Stock is allocated on a first-come, first-served basis, and is also based partly on a customer's investment objectives, trading experience and history, Feeley said.
Initially, the firm's capital-markets operations will be divided into five broad sectors: technology and the Internet, healthcare and life sciences, business-to-business services, information services and media and entertainment.
Wit Capital's customers will be able to access pre-IPO and post-IPO investment products, including early and middle-stage private placements; public venture capital, allowing investors the opportunity to invest in emerging companies; online brokerage services; and angel funds.
Product quality is of paramount importance for the upstart investment bank, according to Lessin. "If we put garbage through our system, the franchise is not going to last very long," he said, noting that quality distribution and maintaining syndicate relationships are important considerations.
"Obviously the screen has to be very tight. The rationale is that the Internet will become a viable means of commerce," added Lessin, who has personally invested between $100,000 and $2 million in 45 separate start-ups. "Access to capital will decide who survives, who thrives and who fails."
Online Distribution
In addition to the tracking abilities provided by electronic trading, another advantage of Internet distribution is its demographic reach, according to an official whose firm included Wit Capital in its underwriting syndicate.

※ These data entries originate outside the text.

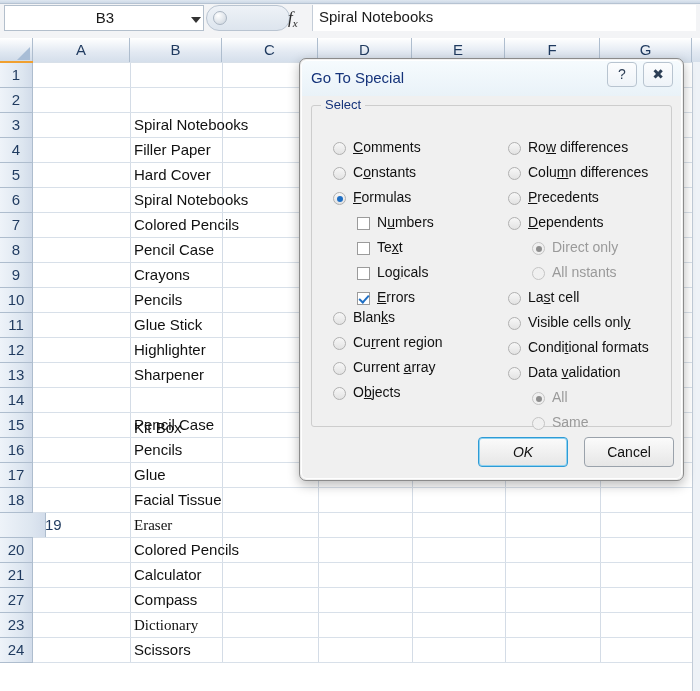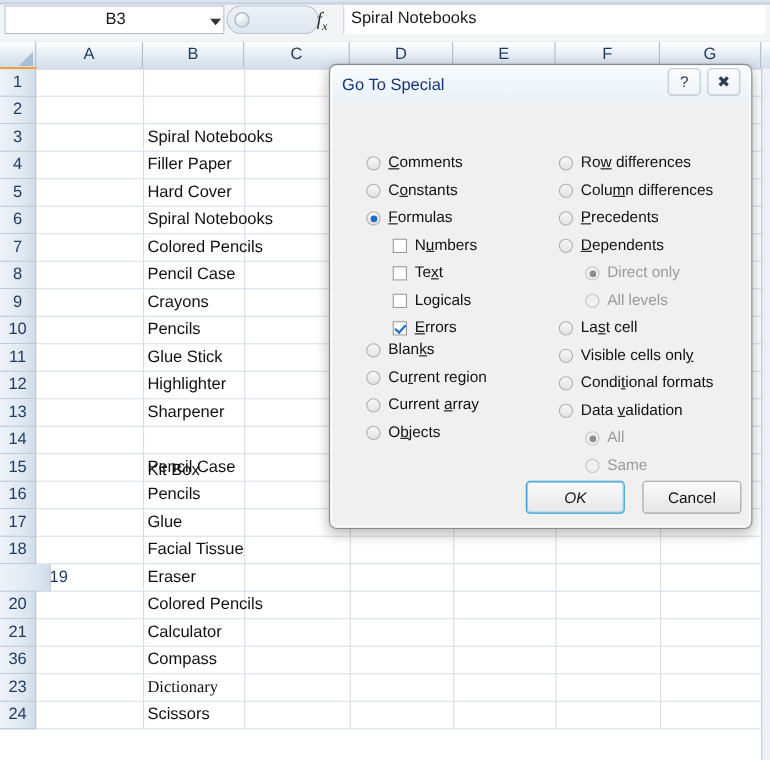--- a/index.html
+++ b/index.html
@@ -437,6 +437,9 @@
     <div class="titlebtn btn-help">?</div>
     <div class="titlebtn btn-close">✖</div>
 
+    <div class="group">
+      <div class="group-label">Select</div>
+    </div>
 
     <div id="optlayer">
         <div class="opt" style="left: 33px; top: 82px;">

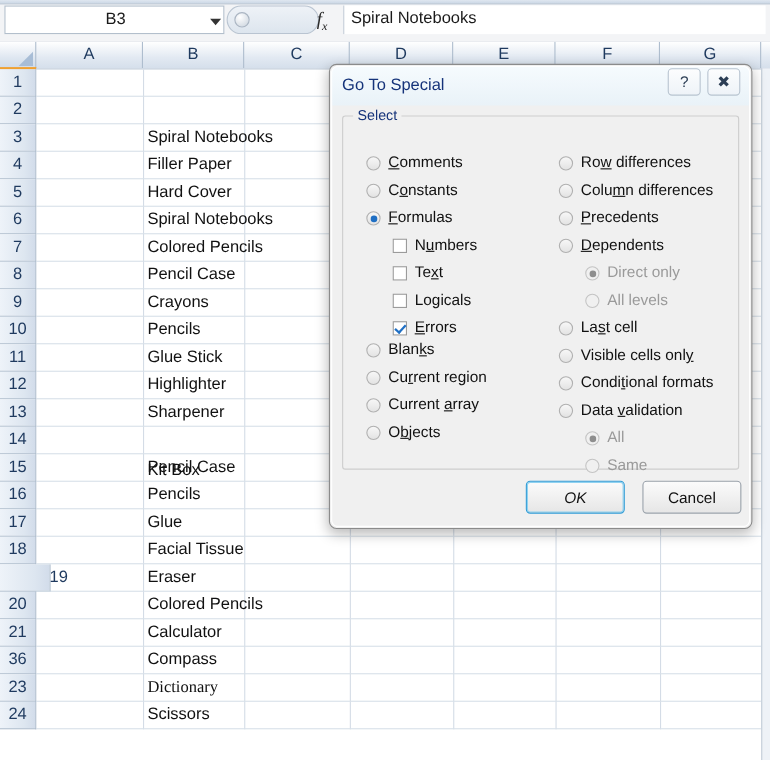--- a/index.html
+++ b/index.html
@@ -524,7 +524,7 @@
         </div>
         <div class="opt dis" style="left: 232px; top: 207px;">
           <span class="radio dis"></span>
-          <span class="lbl">All levels</span>
+          <span class="lbl">All nstants</span>
         </div>
         <div class="opt dis" style="left: 232px; top: 332px;">
           <span class="radio on dis"></span>

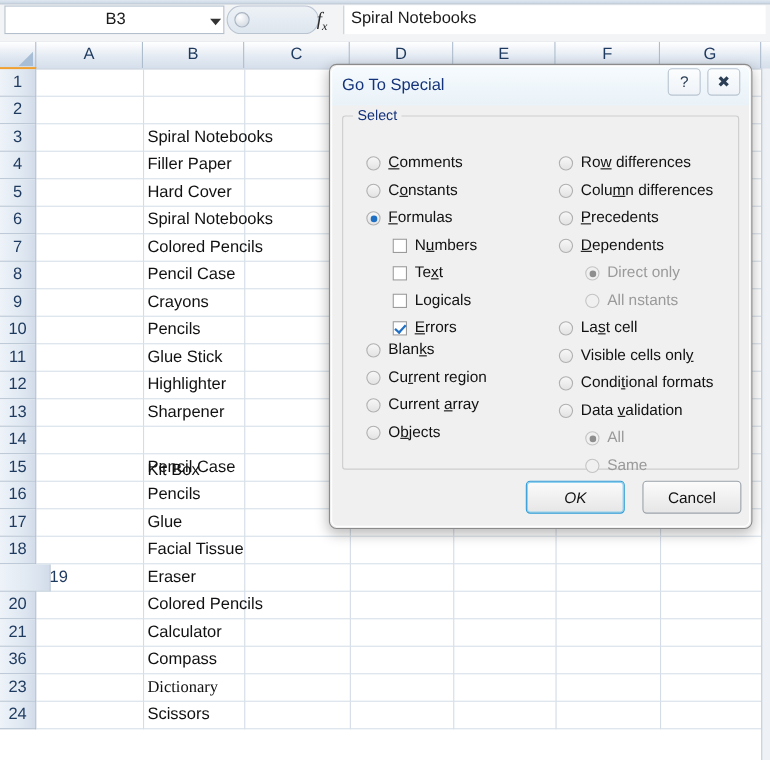--- a/index.html
+++ b/index.html
@@ -418,7 +418,7 @@
         <div class="cell" style="left: 131px; top: 400px; width: 160px;">Pencils</div>
         <div class="cell" style="left: 131px; top: 425px; width: 160px;">Glue</div>
         <div class="cell" style="left: 131px; top: 450px; width: 160px;">Facial Tissue</div>
-        <div class="cell" style="left: 131px; top: 475px; width: 160px;">Eraser</div>
+        <div class="cell" style="left: 131px; top: 475px; width: 160px; font-family: Liberation Serif, serif;">Eraser</div>
         <div class="cell" style="left: 131px; top: 500px; width: 160px;">Colored Pencils</div>
         <div class="cell" style="left: 131px; top: 525px; width: 160px;">Calculator</div>
         <div class="cell" style="left: 131px; top: 550px; width: 160px;">Compass</div>

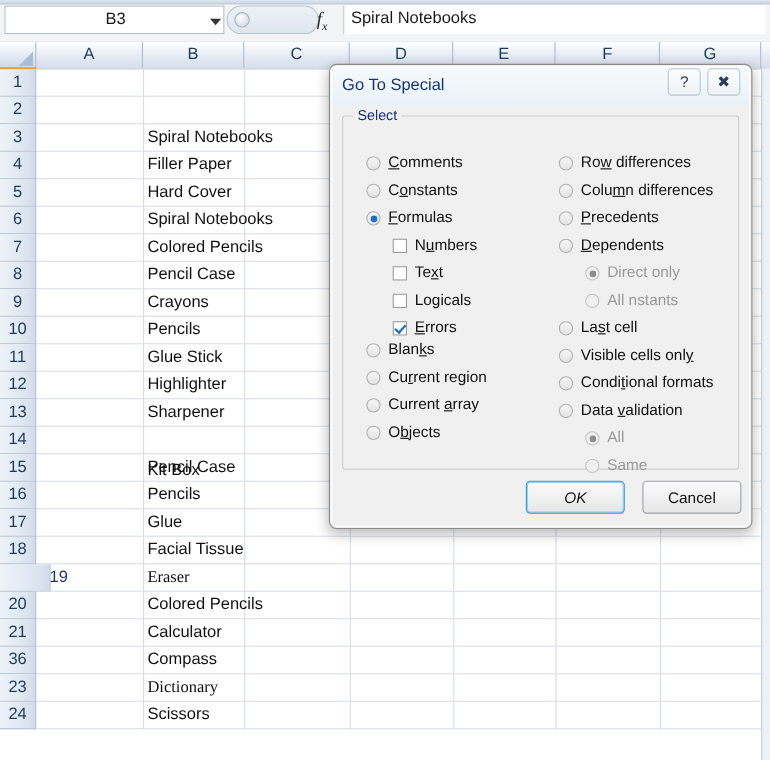--- a/index.html
+++ b/index.html
@@ -363,7 +363,7 @@
         <div class="rowhdr" style="top: 475px; padding-left: 45px;">19</div>
         <div class="rowhdr" style="top: 500px;">20</div>
         <div class="rowhdr" style="top: 525px;">21</div>
-        <div class="rowhdr" style="top: 550px;">36</div>
+        <div class="rowhdr" style="top: 550px;">27</div>
         <div class="rowhdr" style="top: 575px;">23</div>
         <div class="rowhdr" style="top: 600px;">24</div>
       </div>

Internet distribution gives underwriters access to customers likely to be familiar with a high-tech company's products and services, and are more inclined to be long-term investors. The attraction is so strong, in fact, that some IPO issuers have requested that Wit Capital be included in their underwriting syndicate.

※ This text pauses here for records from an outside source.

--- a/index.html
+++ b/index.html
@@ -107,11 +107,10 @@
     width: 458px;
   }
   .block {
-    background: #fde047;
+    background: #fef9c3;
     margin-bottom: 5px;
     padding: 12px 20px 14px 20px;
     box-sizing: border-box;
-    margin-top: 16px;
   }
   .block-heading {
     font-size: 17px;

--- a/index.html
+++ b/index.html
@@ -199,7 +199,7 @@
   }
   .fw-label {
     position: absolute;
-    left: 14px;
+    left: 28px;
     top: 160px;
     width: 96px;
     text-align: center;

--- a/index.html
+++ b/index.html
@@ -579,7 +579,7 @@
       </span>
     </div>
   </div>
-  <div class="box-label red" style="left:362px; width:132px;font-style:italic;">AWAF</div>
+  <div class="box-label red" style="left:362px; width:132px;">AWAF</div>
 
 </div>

"I used Wit Capital because I thought it would add something to a high-tech offering like ours," said Michael A. Webster, president and chief executive of Viagrafix (Nasdaq:VIAX), a Pryor, Okla.-based publisher of training courses delivered on CD-ROM, LANs, intranets and the Internet.

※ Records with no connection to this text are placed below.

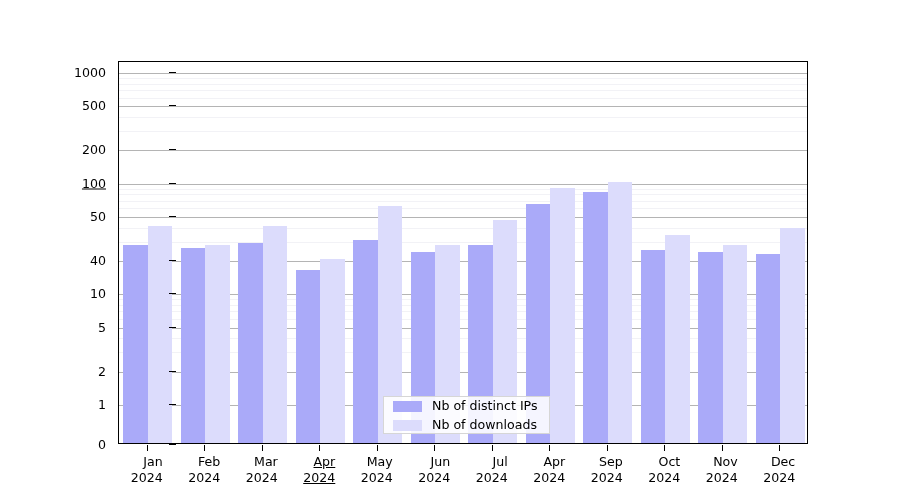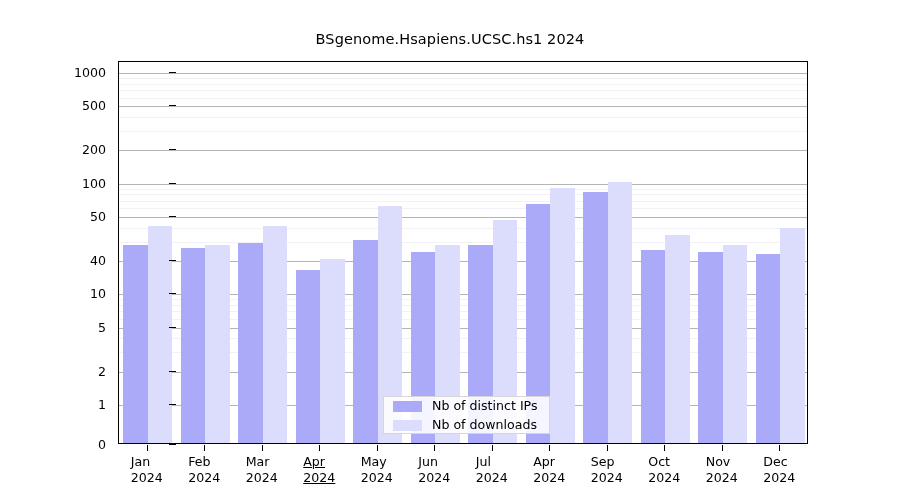--- a/index.html
+++ b/index.html
@@ -141,7 +141,6 @@
 
 <div id="figure">
 
-  <div id="chart-title">BSgenome.Hsapiens.UCSC.hs1 2024</div>
 
   <div id="plot-area">
     <div id="gridlines">

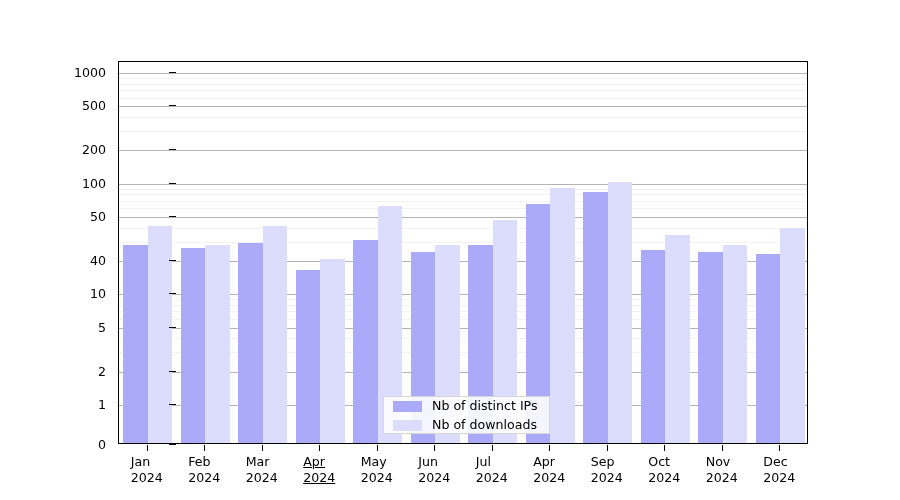--- a/index.html
+++ b/index.html
@@ -226,7 +226,7 @@
       <div class="ytick-mark" style="top: 199px;"></div>
       <div class="ytick-label" style="top: 154.981px;">50</div>
       <div class="ytick-mark" style="top: 155px;"></div>
-      <div class="ytick-label" style="top: 121.667px;">100</div>
+      <div class="ytick-label" style="top: 121.667px; text-decoration: underline;">100</div>
       <div class="ytick-mark" style="top: 122px;"></div>
       <div class="ytick-label" style="top: 88.3527px;">200</div>
       <div class="ytick-mark" style="top: 88px;"></div>

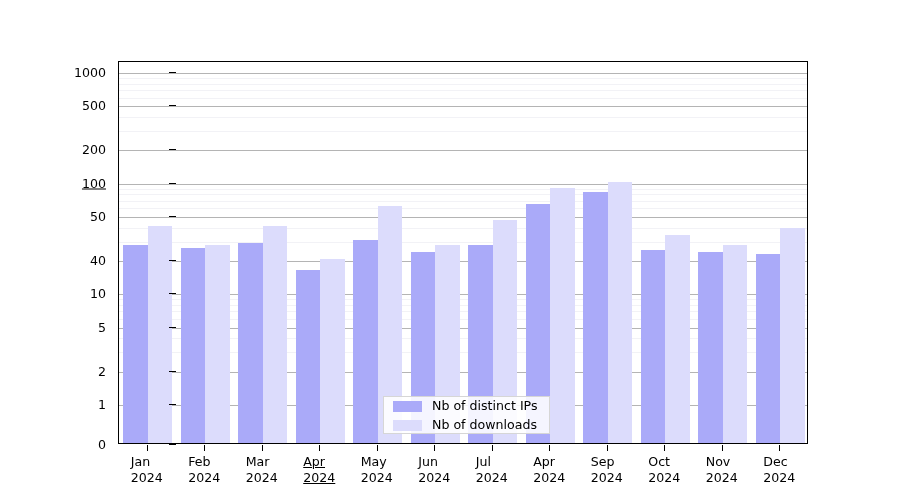--- a/index.html
+++ b/index.html
@@ -90,7 +90,7 @@
   .xtick-label {
     position: absolute;
     top: 9px;
-    text-align: left;
+    text-align: right;
     font-size: 12.6px;
     color: #000000;
     line-height: 15.5px;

"We were pretty intrigued by being able to provide users access to our offering over the Internet," said Jeffrey Tauber, chief executive of CyberShop (Nasdaq:CYSP), a New York-based operator of an online mall. "As Wit develops its business model, this will be an increasingly attractive avenue of distribution for high-tech issuers."
So what's next for this avant-garde investment bank? "We have other offerings in the pipeline which are beginning to see heavier traffic," Feeley said. The latest prospective offering to emerge from that pipeline is Genesis Direct (Nasdaq:GEND), a Secaucus, N.J.-based catalog and Internet-specialty retailer.
Wit Capital also hopes to assume the lead role in upcoming offerings, Feeley noted.
To support its underwriting activities, Wit Capital is aggressively beefing up its research capabilities. The firm expects to offer proprietary analysis on its site in the next few months.
"Providing and aggregating research and facilitating a high level of communications between issuers and shareholders are important for Wit Capital's business model," Feeley said.
This year, Wit Capital will launch its Digital Stock Market, touting it as the first-ever web-based electronic trading system. The system will permit investors to buy and sell shares of select listed companies directly with other investors, supposedly without the spreads made in traditional marketplaces.
But the question remains whether Wit Capital will survive to underwrite its own IPO. If the satisfaction of its customers is any indication, don't bet against it. "I think Wit will eventually be a real player with the addition of Bob Lessin and the presence of Andrew Klein," Tauber said. "It's not going to happen overnight."
Stephen Lacey is associate editor of The IPO Reporter, a sister publication of Traders Magazine.